Höherer Milchpreis

KRUFT/THALFANG. (hw) Die Hochwald-Gruppe mit Stammsitz in Thalfang (Kreis Bernkastel-Wittlich) hat 2005 einen Umsatz von rund 1,03 Milliarden erzielt. Nach Jahren der Zukäufe und Fusionen sind nun die Zeichen auf Konsolidierung gestellt. Zudem sollen die Milcherzeuger der Hochwald in diesem Jahr einen höheren Milchpreis bekommen, sagte Hauptgeschäftsführer Karl-Heinz Engel bei der Vertreterversammlung in Kruft.
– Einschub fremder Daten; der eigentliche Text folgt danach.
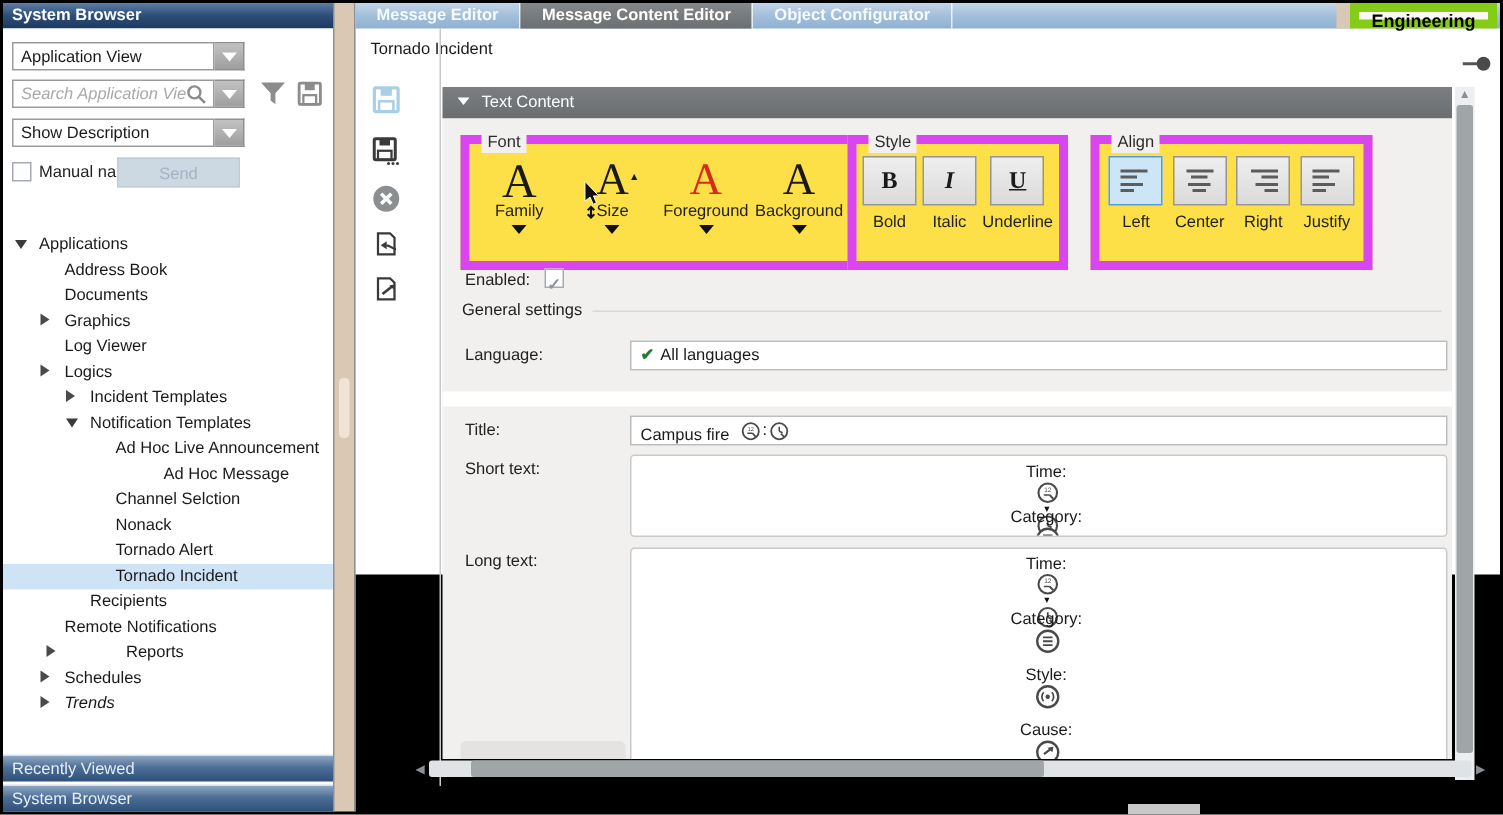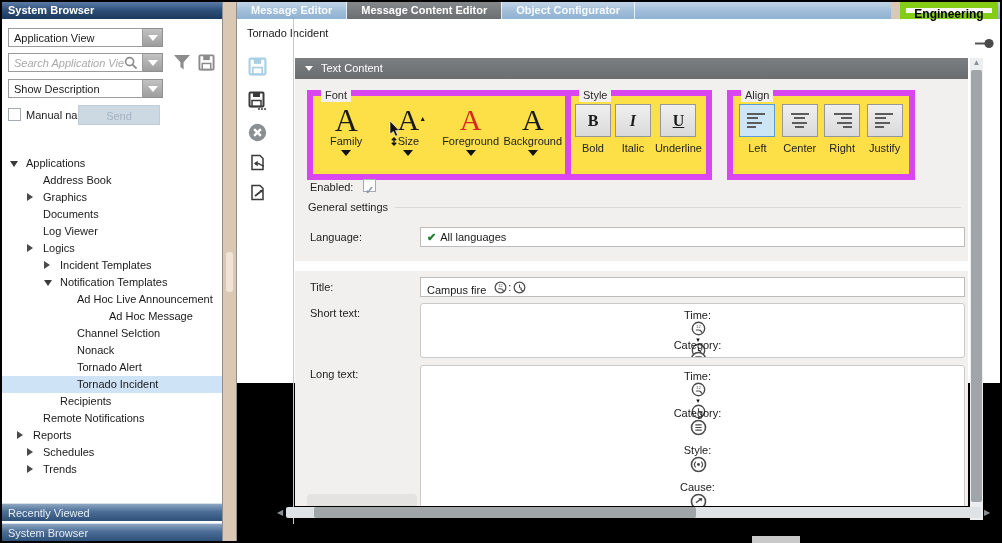--- a/index.html
+++ b/index.html
@@ -148,28 +148,28 @@
   </div>
   <div id="tree" data-name="system-tree">
       <div class="tree-row" data-name="tree-item-applications" style="padding-left: 8px;">
         <span class="arrow expanded" data-name="tree-expanded-arrow-icon"></span>
         <span class="tree-label">Applications</span>
       </div>
       <div class="tree-row" data-name="tree-item-address-book" style="padding-left: 25px;">
         <span class="arrow leaf" data-name="tree-spacer"></span>
         <span class="tree-label">Address Book</span>
       </div>
+      <div class="tree-row" data-name="tree-item-documents" style="padding-left: 25px;">
+        <span class="arrow leaf" data-name="tree-spacer"></span>
+        <span class="tree-label">Documents</span>
+      </div>
       <div class="tree-row" data-name="tree-item-graphics" style="padding-left: 25px;">
         <span class="arrow collapsed" data-name="tree-collapsed-arrow-icon"></span>
         <span class="tree-label">Graphics</span>
       </div>
-      <div class="tree-row" data-name="tree-item-documents" style="padding-left: 25px;">
-        <span class="arrow leaf" data-name="tree-spacer"></span>
-        <span class="tree-label">Documents</span>
-      </div>
       <div class="tree-row" data-name="tree-item-log-viewer" style="padding-left: 25px;">
         <span class="arrow leaf" data-name="tree-spacer"></span>
         <span class="tree-label">Log Viewer</span>
       </div>
       <div class="tree-row" data-name="tree-item-logics" style="padding-left: 25px;">
         <span class="arrow collapsed" data-name="tree-collapsed-arrow-icon"></span>
         <span class="tree-label">Logics</span>
       </div>
       <div class="tree-row" data-name="tree-item-incident-templates" style="padding-left: 42px;">
         <span class="arrow collapsed" data-name="tree-collapsed-arrow-icon"></span>
@@ -204,29 +204,29 @@
         <span class="tree-label">Tornado Incident</span>
       </div>
       <div class="tree-row" data-name="tree-item-recipients" style="padding-left: 42px;">
         <span class="arrow leaf" data-name="tree-spacer"></span>
         <span class="tree-label">Recipients</span>
       </div>
       <div class="tree-row" data-name="tree-item-remote-notifications" style="padding-left: 25px;">
         <span class="arrow leaf" data-name="tree-spacer"></span>
         <span class="tree-label">Remote Notifications</span>
       </div>
-      <div class="tree-row" data-name="tree-item-reports" style="padding-left: 15px;">
+      <div class="tree-row" data-name="tree-item-reports" style="padding-left: 29px; gap: 37px;">
         <span class="arrow collapsed" data-name="tree-collapsed-arrow-icon"></span>
         <span class="tree-label">Reports</span>
       </div>
       <div class="tree-row" data-name="tree-item-schedules" style="padding-left: 25px;">
         <span class="arrow collapsed" data-name="tree-collapsed-arrow-icon"></span>
         <span class="tree-label">Schedules</span>
       </div>
-      <div class="tree-row" data-name="tree-item-trends" style="padding-left: 25px;">
+      <div class="tree-row" data-name="tree-item-trends" style="padding-left: 25px; font-style: italic;">
         <span class="arrow collapsed" data-name="tree-collapsed-arrow-icon"></span>
         <span class="tree-label">Trends</span>
       </div>
     </div>
   <div class="bottom-bar" style="top:501px;" data-name="recently-viewed-bar"><span data-name="recently-viewed-label">Recently Viewed</span></div>
   <div class="bottom-bar" style="top:521px;" data-name="system-browser-bar"><span data-name="system-browser-bar-label">System Browser</span></div>
 </div>
 
 <div id="splitter" class="abs" data-name="panel-splitter"></div>
 <div id="splitter-grip" class="abs" data-name="splitter-grip"></div>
Die Milchbauern in Deutschland durchleben derzeit stürmische Zeiten: In der Milchpolitik vollzieht sich nach den EU-Reformen ein Wandel. Während so beispielsweise die Milch Union Hocheifel mit der Humana fusionieren will (siehe auch Extra), brechen beim rheinland-pfälzischen Mitbewerber, der Hochwald-Gruppe in Thalfang, wohl ruhigere Zeiten an. Die Hochwaldnahrungsmittelwerke planen in den kommenden zwei Jahren keine weiteren Fusionen, sagte die Unternehmensführung. Man wolle sich verstärkt für stabile Milchpreise einsetzen. 2005 lag man mit 27,57 Cent pro Kilo Standardmilch im oberen Level bei den deutschen Molkereien. Bei Molkereidurchschnittswerten (Fettgehalt von 4,20 Prozent, Eiweißgehalt von 3,38 Prozent) erhielten die Milcherzeuger der Hochwald - einschließlich Nachzahlung und Mehrwertsteuer - 31,57 Cent je Kilo Milch. "Im Jahr 2006 sind die Auszahlungspreise bei Hochwald entgegen dem allgemeinen Trend sogar noch leicht gestiegen", sagte Hochwald-Chef Karl-Heinz Engel gestern dem TV. Besonderes Augenmerk möchte die Gruppe dem "weiteren Ausbau des Exports" widmen. Die Gruppe will den Exportanteil am Gesamtumsatz von 35 auf rund 40 Prozent steigern. Auch der Umsatz für 2006 wird sich nach Unternehmensangaben auf "annähernd 1,1 Milliarden Euro erhöhen". Im Rahmen der Spezialisierung und Standortkonzeption sind gerade die Milchwerke Hillesheim und Wohratal geschlossen worden, während die Milchwerke Erftstadt in NRW (Kondensmilch, Sprühsahne, Milchmischgetränke, Sahnekännchen), Kaiserslautern (H-Milch und H-Produkte) sowie Hungen (Frischprodukte) und Hünfeld (Käse), beide in Hessen, weiter ausgebaut werden. Die Gruppe ist mit einer Produktion von 1,8 Milliarden Litern im Jahr die drittgrößte Molkerei in Deutschland. Die Mitarbeiter-Zahl von 1600 soll stabil bleiben.